Di fatto, la prima ricetta scritta delle zeppole è quella del 1837 del trattato “Cucina Teorico-Pratica” del celebre gastronomo napoletano Ippolito Cavalcanti, Duca di Buonvicino: “Miette ncoppa a lo ffuoco na cazzarola co meza carrafa d’acqua fresca, e no bicchiere de vino janco, e quanno vide ch’accomenz’a fa lle campanelle, e sta p’asci a bollere nce mine a poco a poco miezo ruotolo, o duje tierze de sciore fino, votanno sempe co lo lanatiuro; e quanno la pasta se scosta da tuorno a la cazzarola, allora è fatta, e la lieve mettennola ncoppa a lo tavolillo, co na sodonta d’uoglio; quanno è mezza fredda, che la può manià, la mine co lle mmane per farla schianà si pe caso nce fosse quacche pallottola de sciore: ne farraje tanta tortanielli come solo li zeppole e le friarraje, o co l’uoglio, o co la nzogna, che veneno meglio, attiento che la tiella s’avesse da abbruscià; po co no spruoccolo appuntut le pugnarraje pe farle squiglià e farle venì vacante da dinto; l’accuonce dinto a lo piatto co zuccaro, e mele. Pe farle venì chiu tennere farraje la pasta na jurnata primma”.

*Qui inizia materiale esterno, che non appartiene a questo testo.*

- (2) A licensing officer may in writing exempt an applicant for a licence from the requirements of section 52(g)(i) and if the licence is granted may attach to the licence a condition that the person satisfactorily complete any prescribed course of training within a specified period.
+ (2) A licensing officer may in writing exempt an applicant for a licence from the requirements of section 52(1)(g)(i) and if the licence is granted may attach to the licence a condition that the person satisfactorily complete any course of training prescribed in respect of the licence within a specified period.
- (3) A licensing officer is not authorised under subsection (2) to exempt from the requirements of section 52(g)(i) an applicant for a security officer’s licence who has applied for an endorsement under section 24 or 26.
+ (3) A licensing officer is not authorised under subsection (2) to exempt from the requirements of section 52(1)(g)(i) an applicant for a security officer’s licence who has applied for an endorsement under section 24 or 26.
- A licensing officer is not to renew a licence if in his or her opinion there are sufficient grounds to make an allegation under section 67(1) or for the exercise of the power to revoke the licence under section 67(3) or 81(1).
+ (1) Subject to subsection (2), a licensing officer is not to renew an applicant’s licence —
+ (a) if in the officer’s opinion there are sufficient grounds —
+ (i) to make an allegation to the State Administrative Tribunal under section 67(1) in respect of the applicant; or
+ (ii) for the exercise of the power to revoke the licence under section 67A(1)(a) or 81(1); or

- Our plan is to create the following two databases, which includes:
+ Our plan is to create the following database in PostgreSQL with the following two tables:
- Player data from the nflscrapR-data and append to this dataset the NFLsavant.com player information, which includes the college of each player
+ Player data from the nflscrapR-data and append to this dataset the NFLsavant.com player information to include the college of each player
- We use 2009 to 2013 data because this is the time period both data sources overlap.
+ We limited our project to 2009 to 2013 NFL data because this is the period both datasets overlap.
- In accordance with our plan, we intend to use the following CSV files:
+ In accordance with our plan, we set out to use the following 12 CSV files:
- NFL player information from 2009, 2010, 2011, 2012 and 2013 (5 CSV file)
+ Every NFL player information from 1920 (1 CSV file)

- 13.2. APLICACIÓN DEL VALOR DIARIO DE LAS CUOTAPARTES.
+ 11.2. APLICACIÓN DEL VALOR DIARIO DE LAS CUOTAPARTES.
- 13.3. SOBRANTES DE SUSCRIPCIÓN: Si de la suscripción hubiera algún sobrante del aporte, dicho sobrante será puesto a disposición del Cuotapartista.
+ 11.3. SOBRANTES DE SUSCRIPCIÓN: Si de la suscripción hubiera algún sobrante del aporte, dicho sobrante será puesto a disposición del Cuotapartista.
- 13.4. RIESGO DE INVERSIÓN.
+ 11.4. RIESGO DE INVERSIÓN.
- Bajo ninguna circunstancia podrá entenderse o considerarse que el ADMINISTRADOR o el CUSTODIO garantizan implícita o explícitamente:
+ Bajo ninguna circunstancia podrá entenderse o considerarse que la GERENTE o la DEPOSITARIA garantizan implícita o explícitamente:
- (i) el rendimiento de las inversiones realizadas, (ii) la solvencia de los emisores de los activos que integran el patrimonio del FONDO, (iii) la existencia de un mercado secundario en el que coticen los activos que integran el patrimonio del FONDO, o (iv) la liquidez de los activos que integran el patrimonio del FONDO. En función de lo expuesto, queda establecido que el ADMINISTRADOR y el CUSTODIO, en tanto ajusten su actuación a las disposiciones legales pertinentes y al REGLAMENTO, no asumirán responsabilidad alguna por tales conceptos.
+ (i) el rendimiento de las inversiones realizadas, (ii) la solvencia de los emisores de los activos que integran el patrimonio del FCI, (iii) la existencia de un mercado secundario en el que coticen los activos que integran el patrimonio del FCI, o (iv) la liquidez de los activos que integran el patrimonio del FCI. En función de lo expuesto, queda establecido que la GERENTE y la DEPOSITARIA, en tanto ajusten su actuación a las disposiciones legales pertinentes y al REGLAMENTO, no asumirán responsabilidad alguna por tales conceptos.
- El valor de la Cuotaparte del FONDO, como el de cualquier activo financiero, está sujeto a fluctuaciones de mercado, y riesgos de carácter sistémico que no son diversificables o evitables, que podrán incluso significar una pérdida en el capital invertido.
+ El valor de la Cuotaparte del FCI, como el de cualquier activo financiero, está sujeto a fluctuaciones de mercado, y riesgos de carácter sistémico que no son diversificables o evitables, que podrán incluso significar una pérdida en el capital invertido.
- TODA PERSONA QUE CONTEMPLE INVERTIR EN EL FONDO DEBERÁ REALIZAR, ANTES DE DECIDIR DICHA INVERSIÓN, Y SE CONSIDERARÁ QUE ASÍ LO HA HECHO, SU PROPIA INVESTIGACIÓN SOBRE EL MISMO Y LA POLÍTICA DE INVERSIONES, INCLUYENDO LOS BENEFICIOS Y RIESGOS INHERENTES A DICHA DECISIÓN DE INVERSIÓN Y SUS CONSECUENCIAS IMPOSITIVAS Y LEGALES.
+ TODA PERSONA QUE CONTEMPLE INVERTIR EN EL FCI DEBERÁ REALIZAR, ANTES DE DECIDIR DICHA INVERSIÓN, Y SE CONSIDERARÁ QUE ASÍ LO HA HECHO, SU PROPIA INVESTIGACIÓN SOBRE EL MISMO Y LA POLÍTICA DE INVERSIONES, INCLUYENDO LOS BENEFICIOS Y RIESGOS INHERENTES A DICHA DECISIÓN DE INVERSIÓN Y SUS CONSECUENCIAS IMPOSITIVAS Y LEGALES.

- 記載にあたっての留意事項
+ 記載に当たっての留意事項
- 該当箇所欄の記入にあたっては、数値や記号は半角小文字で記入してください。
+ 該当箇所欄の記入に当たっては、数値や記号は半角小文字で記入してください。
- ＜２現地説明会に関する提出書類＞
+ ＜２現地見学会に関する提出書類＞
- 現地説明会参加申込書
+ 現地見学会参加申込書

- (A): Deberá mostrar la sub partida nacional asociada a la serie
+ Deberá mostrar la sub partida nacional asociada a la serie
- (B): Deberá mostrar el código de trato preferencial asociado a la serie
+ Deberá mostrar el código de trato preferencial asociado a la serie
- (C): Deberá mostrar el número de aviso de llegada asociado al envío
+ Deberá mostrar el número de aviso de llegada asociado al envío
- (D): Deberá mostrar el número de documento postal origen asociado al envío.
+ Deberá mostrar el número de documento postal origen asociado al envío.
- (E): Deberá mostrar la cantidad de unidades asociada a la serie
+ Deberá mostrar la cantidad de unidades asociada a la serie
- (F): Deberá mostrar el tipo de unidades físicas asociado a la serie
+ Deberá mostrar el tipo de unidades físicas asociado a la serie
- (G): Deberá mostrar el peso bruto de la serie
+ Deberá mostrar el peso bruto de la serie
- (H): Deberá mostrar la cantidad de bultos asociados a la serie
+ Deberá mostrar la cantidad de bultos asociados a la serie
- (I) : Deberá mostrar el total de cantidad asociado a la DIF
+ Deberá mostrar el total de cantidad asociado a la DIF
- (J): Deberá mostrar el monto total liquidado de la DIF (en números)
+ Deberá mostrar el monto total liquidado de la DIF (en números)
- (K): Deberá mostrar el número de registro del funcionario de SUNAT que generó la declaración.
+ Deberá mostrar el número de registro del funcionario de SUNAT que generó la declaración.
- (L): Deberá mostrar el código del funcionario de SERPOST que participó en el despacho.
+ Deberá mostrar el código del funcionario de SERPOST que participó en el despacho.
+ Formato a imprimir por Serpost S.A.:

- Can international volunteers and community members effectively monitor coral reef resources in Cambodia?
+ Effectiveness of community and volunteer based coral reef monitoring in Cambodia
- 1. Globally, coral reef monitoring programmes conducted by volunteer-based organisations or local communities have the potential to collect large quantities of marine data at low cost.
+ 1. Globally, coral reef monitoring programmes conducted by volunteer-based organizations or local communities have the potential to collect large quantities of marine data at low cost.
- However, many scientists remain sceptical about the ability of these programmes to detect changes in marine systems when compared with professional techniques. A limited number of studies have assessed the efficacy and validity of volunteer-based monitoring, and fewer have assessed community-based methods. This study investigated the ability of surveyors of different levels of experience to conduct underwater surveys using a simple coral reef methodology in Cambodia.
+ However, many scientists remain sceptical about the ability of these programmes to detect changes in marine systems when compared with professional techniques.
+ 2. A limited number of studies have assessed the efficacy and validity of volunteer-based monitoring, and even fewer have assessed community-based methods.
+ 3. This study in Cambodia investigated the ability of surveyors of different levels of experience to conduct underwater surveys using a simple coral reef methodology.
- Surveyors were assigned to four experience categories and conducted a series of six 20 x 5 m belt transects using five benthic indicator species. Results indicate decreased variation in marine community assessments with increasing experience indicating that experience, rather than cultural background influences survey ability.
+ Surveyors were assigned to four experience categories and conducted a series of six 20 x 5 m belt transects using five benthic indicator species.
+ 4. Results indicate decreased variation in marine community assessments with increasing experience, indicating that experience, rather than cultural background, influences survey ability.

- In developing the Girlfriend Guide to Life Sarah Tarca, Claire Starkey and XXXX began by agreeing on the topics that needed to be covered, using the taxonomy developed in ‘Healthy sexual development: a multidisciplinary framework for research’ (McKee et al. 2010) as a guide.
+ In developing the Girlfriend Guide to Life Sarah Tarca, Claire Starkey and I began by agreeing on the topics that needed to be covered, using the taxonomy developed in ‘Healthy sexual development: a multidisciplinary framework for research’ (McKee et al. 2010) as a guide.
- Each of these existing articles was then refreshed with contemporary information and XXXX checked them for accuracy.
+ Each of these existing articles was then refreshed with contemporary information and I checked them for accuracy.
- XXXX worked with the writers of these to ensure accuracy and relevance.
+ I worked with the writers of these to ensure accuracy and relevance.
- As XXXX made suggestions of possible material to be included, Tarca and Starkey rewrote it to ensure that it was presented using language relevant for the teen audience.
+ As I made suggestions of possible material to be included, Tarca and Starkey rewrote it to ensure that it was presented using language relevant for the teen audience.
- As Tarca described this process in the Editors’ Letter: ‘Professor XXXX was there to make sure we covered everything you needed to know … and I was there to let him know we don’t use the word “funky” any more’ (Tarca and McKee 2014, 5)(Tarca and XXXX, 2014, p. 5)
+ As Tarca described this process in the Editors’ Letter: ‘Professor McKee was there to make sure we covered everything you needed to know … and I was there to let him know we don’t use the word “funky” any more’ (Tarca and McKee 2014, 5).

A Napoli, lo “zeppolaro”, era un antico mestiere che è sopravissuto fino a metà del secolo scorso, esercitato nei vicoli del centro storico, dove, accanto al banchetto davanti alla bottega, venivano vendute le zeppole gonfie e dorate, appena fritte nell’olio bollente.
Anche Goethe, durante una sua visita a Napoli alla fine del XVIII secolo, restò colpito da questi artigiani del fritto, tanto da scrivere: “Oggi era anche la festa di San Giuseppe, patrono di tutti i frittaroli cioè venditori di pasta fritta… Sulle soglie delle case, grandi padelle erano poste sui focolari improvvisati. Un garzone lavorava la pasta, un altro la manipolava e ne faceva ciambelle che gettava nell’olio bollente; un terzo, vicino alla padella, ritraeva con un piccolo spiedo, le ciambelle che man mano erano cotte e, con un altro spiedo, le passava a un quarto garzone che le offriva ai passanti ”
Zi’ Paolo è ricordato come il migliore zeppolaro /friggitore napoletano nonchè inventore della zeppola “da strada”…altro che street food di oggi!